Protokoll der Sitzung vom 12.11.2008

(Allgemeine Heiterkeit)

Das ist die Realität. – Demonstranten! – Protestanten sind Sie auch.

(Zuruf von der Regierungsbank: Ich bin aber katholisch! – Heiterkeit)

Gut. – Die jetzt geplanten Veränderungen am Entwurf des Sparkassengesetzes sind eine Reaktion auf die Proteste der Gewerkschaften, der Sparkassen und ihrer Beschäftigten. Sie sind gleichzeitig eine schallende Ohrfeige für Finanzminister Linssen, der sich mit seinen weiter gehenden Forderungen nicht gegen die Kommunalpolitiker in der CDU durchsetzen konnte.

Einige der Änderungen am Gesetzentwurf wie der Verzicht auf den S-Finanzverbund NordrheinWestfalen und die Regelung, dass die Ausschüttungen der Sparkassen weiterhin vorrangig an gemeinnützige oder am Gemeinwohl orientierte Institutionen fließen, sind zwar positiv zu bewerten. Aber auch nach den letzten Korrekturen der Koalitionsfraktionen bleibt das Sparkassengesetz ein Einfallstor für die Privatisierung der Sparkassen. Der Zünder ist gelegt. Offen bleibt, wann die Bombe explodiert. Dies hängt auch von der EU, ihrer Bewertung und ihrem weiteren Vorgehen ab.

Aus meiner Sicht liegen die Grünen da etwas falsch. Sie sollten sich nicht so viel bei der CDU bedanken.
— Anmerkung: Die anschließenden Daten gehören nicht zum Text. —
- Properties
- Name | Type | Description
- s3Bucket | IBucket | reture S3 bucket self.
Kritik ist weiterhin angesagt.

CDU und FDP halten auch im neuen Entwurf an der Ausweisung von Trägerkapital in den kommunalen Bilanzen fest. Dadurch steigt die Gefahr, dass finanzschwache Gemeinden in Notlagen zum Verkauf ihrer Sparkassenanteile gezwungen würden, um ihre Haushalte auszugleichen. Dann könnten private Investoren Zugriff auf die Sparkassen bekommen. Auch wenn eine Übertragung des Trägerkapitals erst einmal ausgeschlossen ist – das Land öffnet damit die Tür zu einer möglichen Privatisierung der Sparkassen.
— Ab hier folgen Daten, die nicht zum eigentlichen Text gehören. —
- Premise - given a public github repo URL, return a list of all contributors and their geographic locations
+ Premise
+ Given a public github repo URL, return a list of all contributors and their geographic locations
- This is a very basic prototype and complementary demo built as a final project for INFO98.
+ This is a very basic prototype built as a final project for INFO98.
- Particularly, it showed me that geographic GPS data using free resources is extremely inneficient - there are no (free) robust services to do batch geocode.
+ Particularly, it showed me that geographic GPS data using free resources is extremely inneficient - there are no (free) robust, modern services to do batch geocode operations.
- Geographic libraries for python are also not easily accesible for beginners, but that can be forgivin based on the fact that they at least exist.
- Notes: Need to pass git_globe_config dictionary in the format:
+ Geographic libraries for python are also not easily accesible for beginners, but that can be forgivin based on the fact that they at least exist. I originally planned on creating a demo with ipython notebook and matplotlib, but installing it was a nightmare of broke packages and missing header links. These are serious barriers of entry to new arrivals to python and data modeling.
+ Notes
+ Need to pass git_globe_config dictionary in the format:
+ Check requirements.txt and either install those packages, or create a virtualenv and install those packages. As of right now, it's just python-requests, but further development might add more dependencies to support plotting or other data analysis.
Deswegen freut sich die FDP auch nach wie vor, und deswegen sollten die Grünen da sehr vorsichtig sein mit ihrer Bewertung. Denn gerade die öffentlich-rechtlichen Sparkassen haben sich angesichts der Finanzkrise als Hort der Stabilität erwiesen.

Gleichfalls kritisch zu bewerten ist die im Gesetzentwurf geregelte Fusion der beiden nordrheinwestfälischen Sparkassen- und Giroverbände bis Ende 2012. Eine Verbandsfusion wird weitere Sparkassenfusionen mit Filialschließungen und Arbeitsplatzverlusten vor Ort nach sich ziehen.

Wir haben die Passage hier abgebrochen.